When manufacturers sell directly to patients, they no longer need to inflate list prices to satisfy PBM rebate demands—the same rebates the PBMs profit from instead of passing to patients. And patients don’t have to navigate the labyrinth of “preferred networks” designed to steer patients to pharmacies owned by the PBMs themselves. DTC pricing is straightforward. Patients see the real cost of their medicine and can purchase the least expensive version instead of the one the profits their PBM the most—which is often less expensive than using insurance.
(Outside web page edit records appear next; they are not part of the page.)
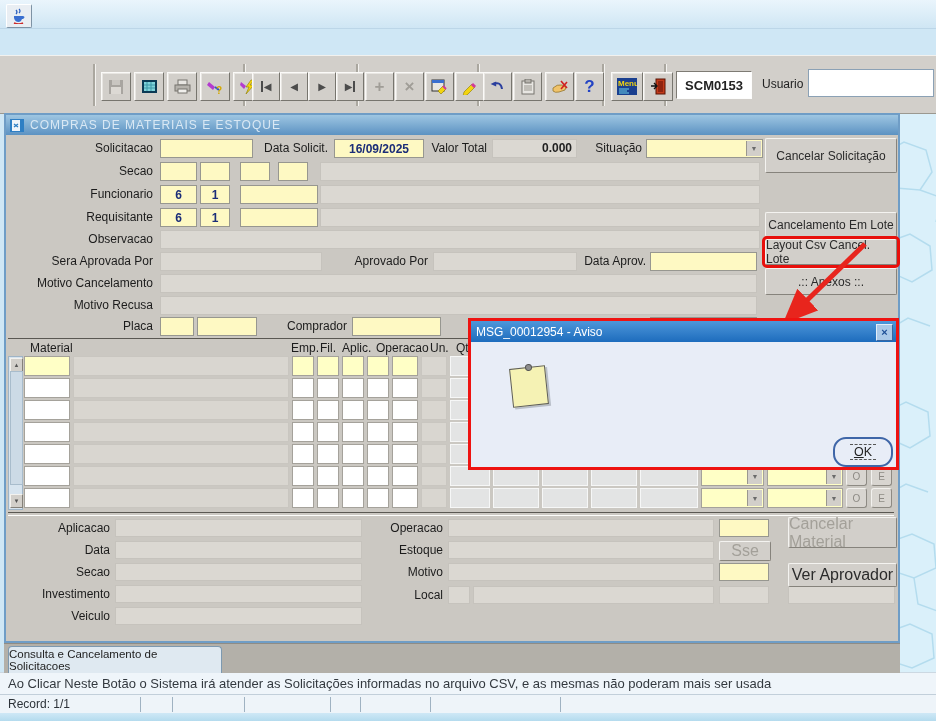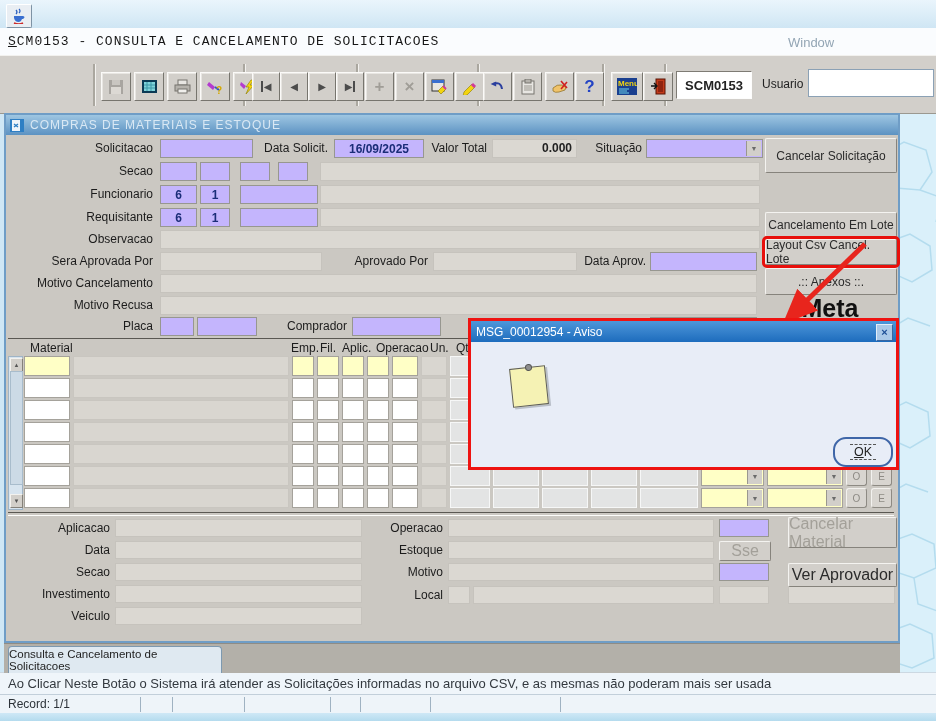--- a/index.html
+++ b/index.html
@@ -108,10 +108,6 @@
     </div>
   </div>
 
-  <div class="abs menu-row">
-    <div class="abs menu-title"><span class="u">S</span><span>CM0153 - CONSULTA E CANCELAMENTO DE SOLICITACOES</span></div>
-    <div class="abs window-menu">Window</div>
-  </div>
 
   <div class="abs toolbar">
     <div class="groove" style="left:93px"></div>

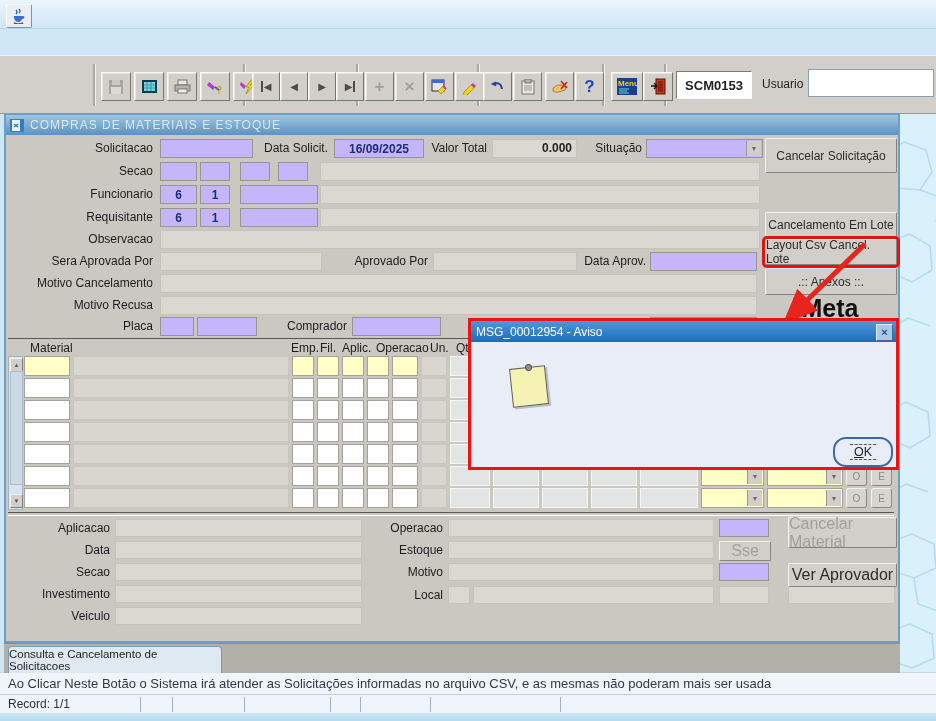--- a/index.html
+++ b/index.html
@@ -33,7 +33,7 @@
   .win-title{position:absolute;left:0;top:0;width:100%;height:20px;background:linear-gradient(#9ec6e2,#5c92c2);display:flex;align-items:center;}
   .win-title-text{color:#d9e8f4;font-size:12px;letter-spacing:1px;margin-left:6px;}
   .lbl{position:absolute;font-size:12px;color:#1c1c1c;text-align:right;line-height:19px;}
-  .fy{position:absolute;background:#c4b5fd;border:1px solid #979790;box-sizing:border-box;}
+  .fy{position:absolute;background:#fef9c3;border:1px solid #979790;box-sizing:border-box;}
   .fg{position:absolute;background:#dbd8d2;border:1px solid #c6c3bd;box-sizing:border-box;}
   .val{font-size:12px;font-weight:bold;color:#1b2d78;display:flex;align-items:center;justify-content:center;}
   .combo-arrow{position:absolute;right:1px;top:1px;bottom:1px;width:14px;background:#d2cfca;border-left:1px solid #9a978f;display:flex;align-items:center;justify-content:center;font-size:7px;color:#6b6b6b;}

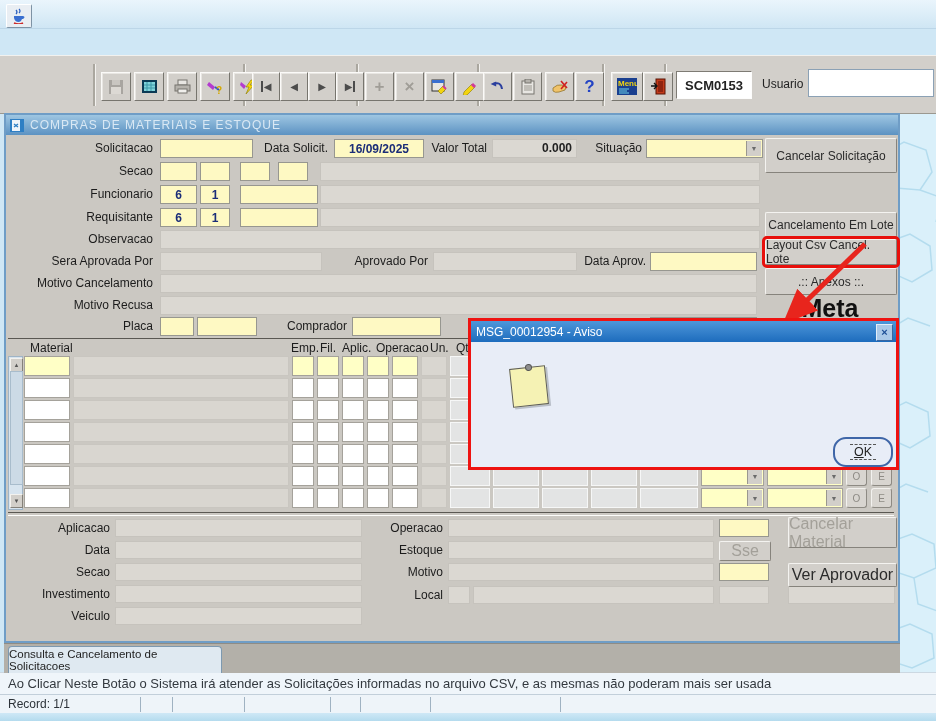--- a/index.html
+++ b/index.html
@@ -297,7 +297,6 @@
   <div class="sidebtn" style="top:138px;height:33px">Cancelar Solicitação</div>
   <div class="sidebtn redbox" style="top:239px;height:24px">Layout Csv Cancel. Lote</div>
   <div class="sidebtn" style="top:268px;height:25px">.:: Anexos ::.</div>
-  <div class="meta-text">Meta</div>
 
   <div class="hr-dark" style="top:338px"></div>
   <div class="ghead" style="left:30px;top:341px">Material</div>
DTC also expands access. The lower and clearly stated prices helps people who are uninsured find and afford medicine by giving them direct access to the pharmaceutical market. Additionally, many Americans live in pharmacy deserts. Manufacturer-run platforms can get around this problem. They provide direct delivery at predictable prices.

PBMs profit when list prices rise and rebates grow. Manufacturers, by contrast, profit only when patients buy their products. A direct relationship with consumers forces pharmaceutical companies to behave like every other consumer-facing business: lower costs, better service, transparent pricing, and continuous innovation.

Critics claim DTC drug sales are unnecessary or risky. They argue that circumventing the traditional infrastructure might lead to over-prescribing. But that misunderstands the model entirely. Prescriptions are still determined by doctors, not by manufacturers. Drug safety is still enforced. DTC modernizes the drug distribution system while making medicine more affordable.

The old model of drug distribution—built around PBMs whose incentives are often opposite of patients’ interests—cannot last. Prices are too high and still rising. DTC drug sales offer an alternative that lowers prices while increasing access to medicine in rural areas. It’s simpler, cheaper, and prioritizes patient welfare instead of PBM profits. Policymakers serious about addressing the high and rising costs of drugs should consider how to incentivize more drug manufacturers to embrace the new DTC model, and help patients save money on their medicine by skipping the middleman.

The future of U.S. medicine is direct. Patients will be better off for it.